Торчако́в взял у Кузьмы узелок и поскакал дальше. Доехав до деревни, он спросил у мужиков:

– Братцы, не видали ли вы больного казака с лошадью? Не проезжал ли тут? Из себя рыжий, худой, на гнедом коне.

Мужики поглядели друг на друга и сказали, что казака они не видели.

– Обратный почтовый ехал, это точно, а чтоб казак или кто другой такого не было.

Вернулся Максим домой к обеду.

– Сидит у меня этот казак в голове и хоть ты что! сказал он жене. – Не даёт спокою. Я всё думаю: а что, ежели это Бог нас испытать хотел и ангела или святого какого в виде казака нам навстречу послал. Ведь бывает это. Нехорошо, Лизавета, обидели мы человека!

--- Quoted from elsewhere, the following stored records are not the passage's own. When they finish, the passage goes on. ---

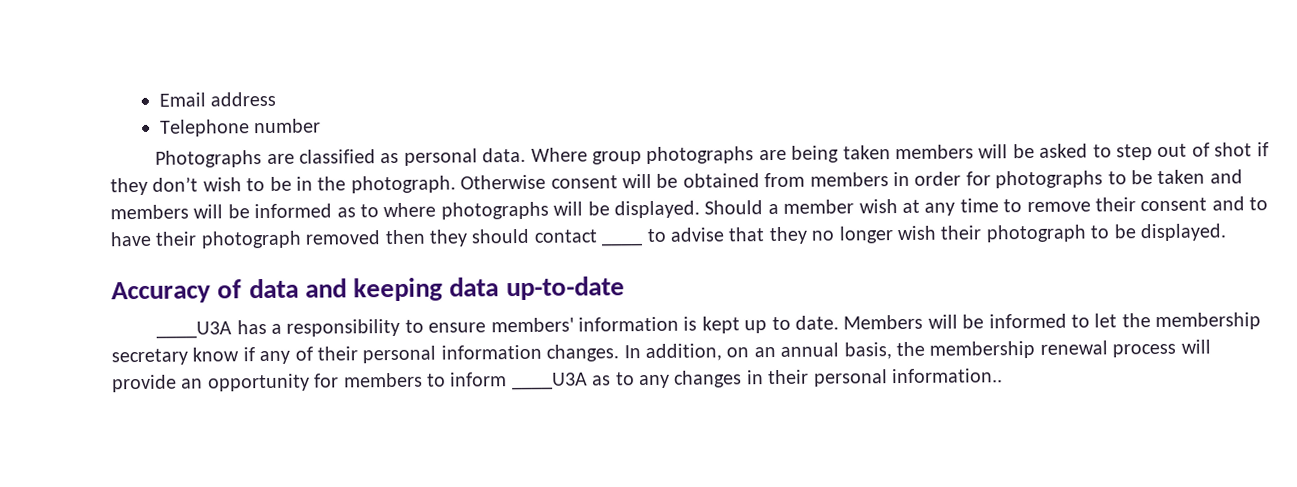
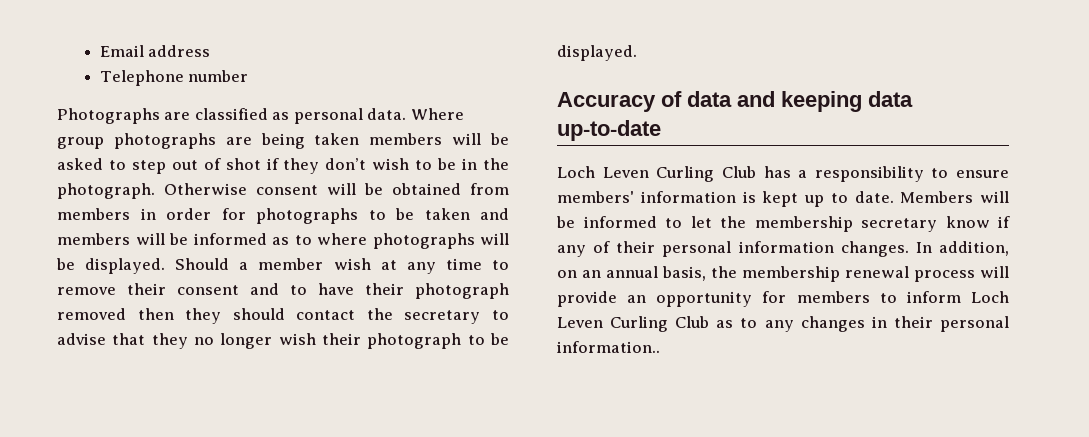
- Should a member wish at any time to remove their consent and to have their photograph removed then they should contact ____ to advise that they no longer wish their photograph to be displayed.
+ Should a member wish at any time to remove their consent and to have their photograph removed then they should contact the secretary to advise that they no longer wish their photograph to be displayed.
- ____U3A has a responsibility to ensure members' information is kept up to date.
+ Loch Leven Curling Club has a responsibility to ensure members' information is kept up to date.
- In addition, on an annual basis, the membership renewal process will provide an opportunity for members to inform ____U3A as to any changes in their personal information..
+ In addition, on an annual basis, the membership renewal process will provide an opportunity for members to inform Loch Leven Curling Club as to any changes in their personal information..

– Да что ты ко мне с казаком пристал? – крикнула Лизавета, выходя их терпения. – Пристал, как смола!

– А ты, знаешь, не добрая… – сказал Максим и пристально поглядел ей в лицо.

И он впервые после женитьбы заметил, что его жена не добрая.

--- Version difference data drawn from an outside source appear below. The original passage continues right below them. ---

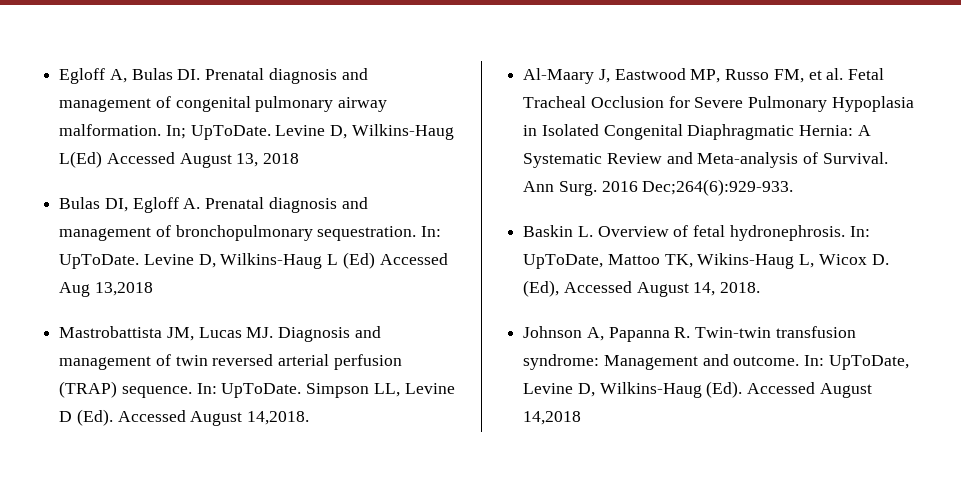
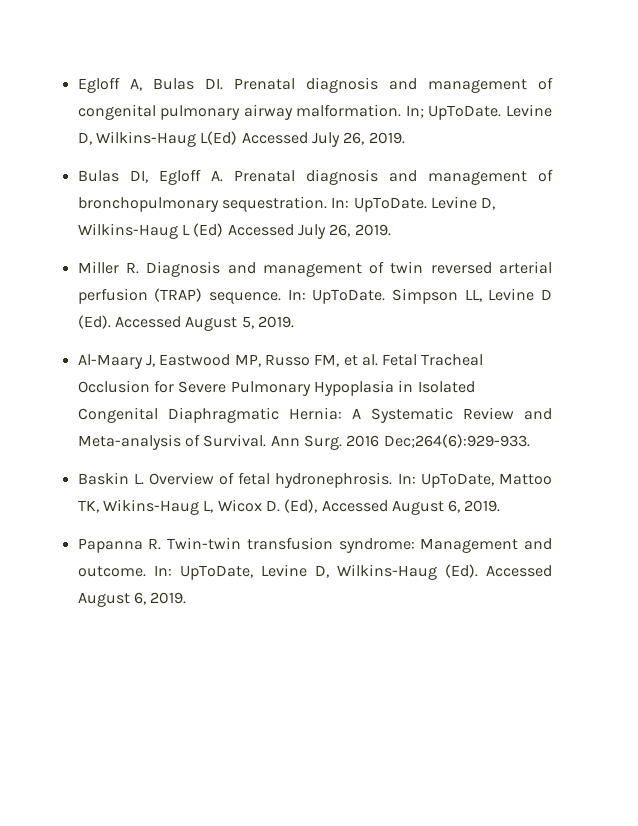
- Levine D, Wilkins-Haug L(Ed) Accessed August 13, 2018
+ Levine D, Wilkins-Haug L(Ed) Accessed July 26, 2019.
- Levine D, Wilkins-Haug L (Ed) Accessed Aug 13,2018
- Mastrobattista JM, Lucas MJ. Diagnosis and management of twin reversed arterial perfusion (TRAP) sequence.
+ Levine D, Wilkins-Haug L (Ed) Accessed July 26, 2019.
+ Miller R. Diagnosis and management of twin reversed arterial perfusion (TRAP) sequence.
- Simpson LL, Levine D (Ed). Accessed August 14,2018.
+ Simpson LL, Levine D (Ed). Accessed August 5, 2019.
- In: UpToDate, Mattoo TK, Wikins-Haug L, Wicox D. (Ed), Accessed August 14, 2018.
- Johnson A, Papanna R. Twin-twin transfusion syndrome: Management and outcome.
+ In: UpToDate, Mattoo TK, Wikins-Haug L, Wicox D. (Ed), Accessed August 6, 2019.
+ Papanna R. Twin-twin transfusion syndrome: Management and outcome.
- In: UpToDate, Levine D, Wilkins-Haug (Ed). Accessed August 14,2018
+ In: UpToDate, Levine D, Wilkins-Haug (Ed). Accessed August 6, 2019.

– Пущай я не добрая, – крикнула она и сердито стукнула ложкой, – а только не стану я всяким пьяницам свячёную паску раздавать!

– А нешто казак пьяный?

– Пьяный!

– Почём ты знаешь?

– Пьяный!

– Ну и дура!

Максим, рассердившись, встал из-за стола и начал укорять свою молодую жену, говорил, что она немилосердная и глупая. А она, тоже рассердившись, заплакала и ушла в спальню и крикнула оттуда:

– Чтоб он околел, твой казак! Отстань ты от меня, холера, со своим казаком вонючим, а то я к отцу уеду!

За всё время после свадьбы у Торчако́ва это была первая ссора с женой. До самой вечерни он ходил у себя по двору, всё думал о жене, думал с досадой и она казалась теперь злой, некрасивой. И как нарочно, казак всё не выходил из головы, и Максиму мерещились то его больные глаза, то голос, то походка…

– Эх, обидели мы человека! – бормотал он. – Обидели! Вечером, когда стемнело, ему стало нестерпимо скучно, как никогда не было, – хоть в петлю полезай! От скуки и с досады на жену он напился, как напивался в прежнее время, когда был неженатым. В хмелю он бранился скверными словами и кричал жене, что у неё злое, некрасивое лицо и завтра же он прогонит её к отцу.

Утром на другой день праздника он захотел опохмелиться и опять напился.

С этого и началось расстройство.

Лошади, коровы, овцы и ульи мало-помалу друг за дружкой стали исчезать со двора, долги росли, жена становилась постылой… Все эти напасти, как говорил Максим, произошли оттого, что у него злая, глупая жена, что Бог прогневался на него и на жену… за больного казака. Он всё чаще и чаще напивался. Когда был пьян, то сидел дома и шумел, а трезвый ходил по степи и ждал, не встретится ли ему казак…

Сноски:

  1. На юге кулич называют «пасхой» или «паской». (Прим. А. П. Чехова.)
  2. Разговеться — по прошествии поста поесть впервые скоромной пищи.